*** SOURCE DATA Section Begins ***
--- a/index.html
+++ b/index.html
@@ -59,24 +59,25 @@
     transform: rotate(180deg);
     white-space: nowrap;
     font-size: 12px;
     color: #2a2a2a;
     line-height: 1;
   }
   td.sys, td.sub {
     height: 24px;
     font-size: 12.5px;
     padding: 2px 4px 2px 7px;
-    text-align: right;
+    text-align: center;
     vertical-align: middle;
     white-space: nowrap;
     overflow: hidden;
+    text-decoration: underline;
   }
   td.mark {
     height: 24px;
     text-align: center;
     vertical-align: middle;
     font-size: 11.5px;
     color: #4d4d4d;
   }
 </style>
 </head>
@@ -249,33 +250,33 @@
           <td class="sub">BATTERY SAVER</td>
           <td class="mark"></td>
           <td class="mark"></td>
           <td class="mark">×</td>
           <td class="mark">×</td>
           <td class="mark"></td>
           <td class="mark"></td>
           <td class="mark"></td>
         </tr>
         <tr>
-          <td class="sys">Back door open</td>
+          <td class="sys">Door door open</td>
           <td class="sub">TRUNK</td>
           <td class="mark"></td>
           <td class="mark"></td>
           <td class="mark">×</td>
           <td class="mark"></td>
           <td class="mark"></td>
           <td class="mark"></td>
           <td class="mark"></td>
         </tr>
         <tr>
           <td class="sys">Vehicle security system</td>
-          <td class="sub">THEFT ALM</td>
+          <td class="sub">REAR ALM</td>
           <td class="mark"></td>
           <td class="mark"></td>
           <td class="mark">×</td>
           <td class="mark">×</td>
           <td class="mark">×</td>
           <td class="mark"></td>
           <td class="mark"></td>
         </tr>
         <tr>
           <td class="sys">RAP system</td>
*** SOURCE DATA Section Ends ***
*** SOURCE DATA Section Begins ***
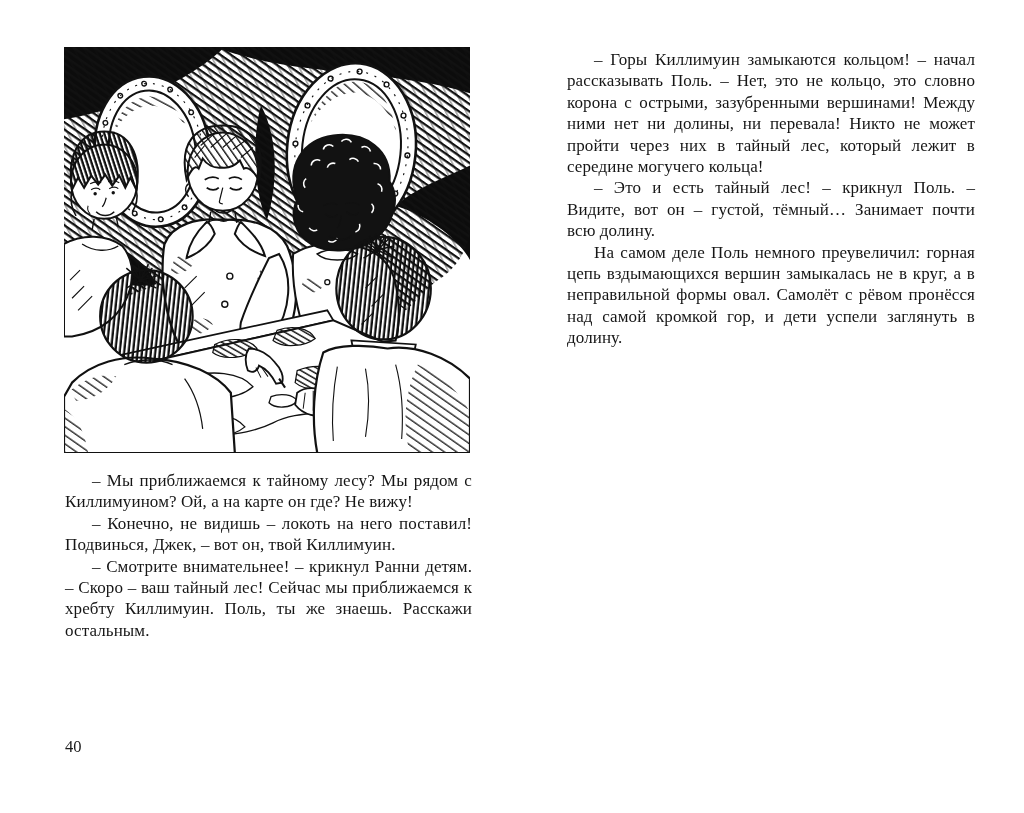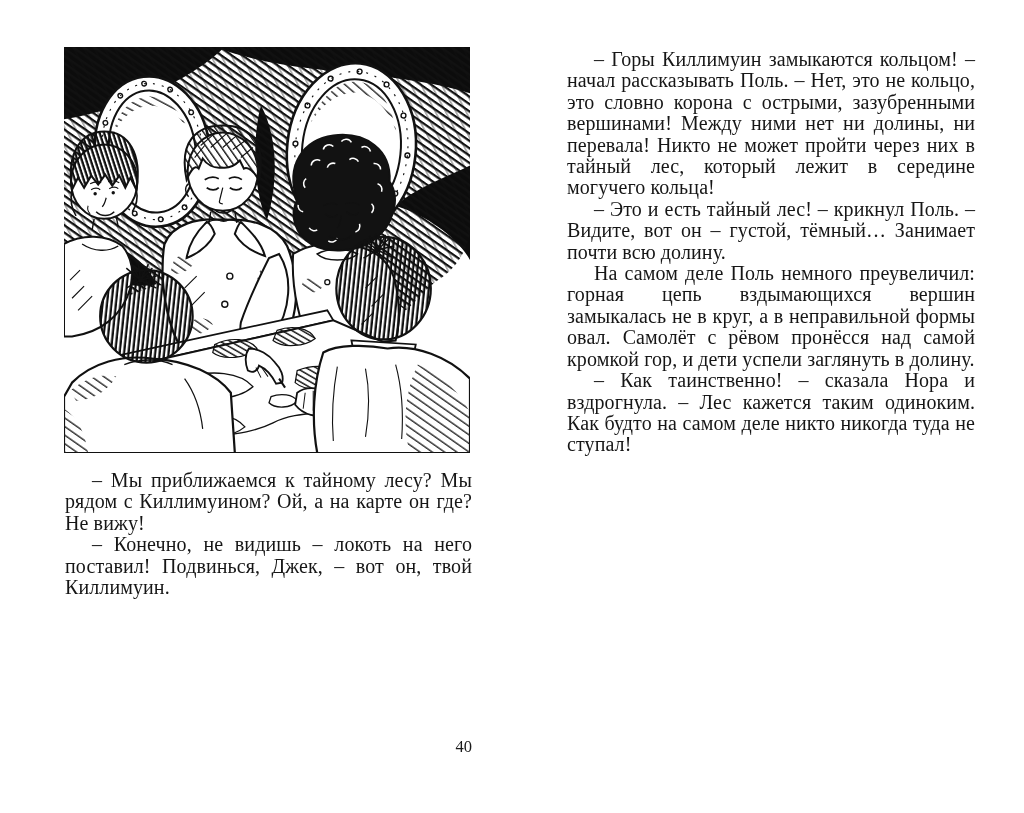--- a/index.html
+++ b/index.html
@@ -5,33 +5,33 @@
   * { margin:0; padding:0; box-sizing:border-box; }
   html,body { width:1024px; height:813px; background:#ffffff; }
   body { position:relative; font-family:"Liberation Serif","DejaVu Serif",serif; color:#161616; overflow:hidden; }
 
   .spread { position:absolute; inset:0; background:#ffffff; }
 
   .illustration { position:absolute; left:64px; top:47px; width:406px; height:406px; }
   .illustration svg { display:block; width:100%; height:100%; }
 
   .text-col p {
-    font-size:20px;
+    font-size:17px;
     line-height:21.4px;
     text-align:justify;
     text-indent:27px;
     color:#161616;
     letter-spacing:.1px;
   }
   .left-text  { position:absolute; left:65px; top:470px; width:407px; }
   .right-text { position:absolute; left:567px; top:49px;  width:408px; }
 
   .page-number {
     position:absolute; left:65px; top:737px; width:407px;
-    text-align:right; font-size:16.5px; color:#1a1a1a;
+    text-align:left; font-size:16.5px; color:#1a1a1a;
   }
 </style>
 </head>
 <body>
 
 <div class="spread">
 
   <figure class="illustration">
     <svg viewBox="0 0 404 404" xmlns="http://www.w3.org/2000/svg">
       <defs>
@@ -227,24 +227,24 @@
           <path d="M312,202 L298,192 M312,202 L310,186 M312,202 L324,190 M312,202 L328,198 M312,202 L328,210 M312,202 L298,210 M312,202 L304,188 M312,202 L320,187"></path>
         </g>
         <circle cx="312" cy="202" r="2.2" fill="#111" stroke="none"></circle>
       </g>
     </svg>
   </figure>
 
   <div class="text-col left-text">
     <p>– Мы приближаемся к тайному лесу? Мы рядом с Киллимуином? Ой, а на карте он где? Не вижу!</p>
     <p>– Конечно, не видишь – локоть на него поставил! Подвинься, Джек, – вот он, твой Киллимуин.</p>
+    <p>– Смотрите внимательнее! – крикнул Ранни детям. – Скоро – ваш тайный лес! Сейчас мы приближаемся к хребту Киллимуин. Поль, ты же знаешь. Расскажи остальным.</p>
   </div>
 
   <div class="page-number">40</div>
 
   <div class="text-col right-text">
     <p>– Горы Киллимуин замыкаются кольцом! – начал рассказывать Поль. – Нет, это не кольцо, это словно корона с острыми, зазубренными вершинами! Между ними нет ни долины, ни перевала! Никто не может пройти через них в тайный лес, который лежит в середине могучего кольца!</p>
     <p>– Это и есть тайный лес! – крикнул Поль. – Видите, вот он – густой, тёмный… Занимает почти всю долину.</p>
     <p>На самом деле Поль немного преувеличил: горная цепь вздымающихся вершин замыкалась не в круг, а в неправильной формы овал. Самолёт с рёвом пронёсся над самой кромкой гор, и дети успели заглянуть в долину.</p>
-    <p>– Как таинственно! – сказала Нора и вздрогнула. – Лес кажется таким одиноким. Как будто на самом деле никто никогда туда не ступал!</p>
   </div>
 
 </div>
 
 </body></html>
*** SOURCE DATA Section Ends ***
- REQUIRED WORK: Each line in the entries above, starting at the line with "line-height:21.4px;" and ending at the line with "<p>– Конечно, не", is to be printed exactly, and only those lines.

- ANSWER BOX:
     line-height:21.4px;
     text-align:justify;
     text-indent:27px;
     color:#161616;
     letter-spacing:.1px;
   }
   .left-text  { position:absolute; left:65px; top:470px; width:407px; }
   .right-text { position:absolute; left:567px; top:49px;  width:408px; }
 
   .page-number {
     position:absolute; left:65px; top:737px; width:407px;
-    text-align:right; font-size:16.5px; color:#1a1a1a;
+    text-align:left; font-size:16.5px; color:#1a1a1a;
   }
 </style>
 </head>
 <body>
 
 <div class="spread">
 
   <figure class="illustration">
     <svg viewBox="0 0 404 404" xmlns="http://www.w3.org/2000/svg">
       <defs>
@@ -227,24 +227,24 @@
           <path d="M312,202 L298,192 M312,202 L310,186 M312,202 L324,190 M312,202 L328,198 M312,202 L328,210 M312,202 L298,210 M312,202 L304,188 M312,202 L320,187"></path>
         </g>
         <circle cx="312" cy="202" r="2.2" fill="#111" stroke="none"></circle>
       </g>
     </svg>
   </figure>
 
   <div class="text-col left-text">
     <p>– Мы приближаемся к тайному лесу? Мы рядом с Киллимуином? Ой, а на карте он где? Не вижу!</p>
     <p>– Конечно, не видишь – локоть на него поставил! Подвинься, Джек, – вот он, твой Киллимуин.</p>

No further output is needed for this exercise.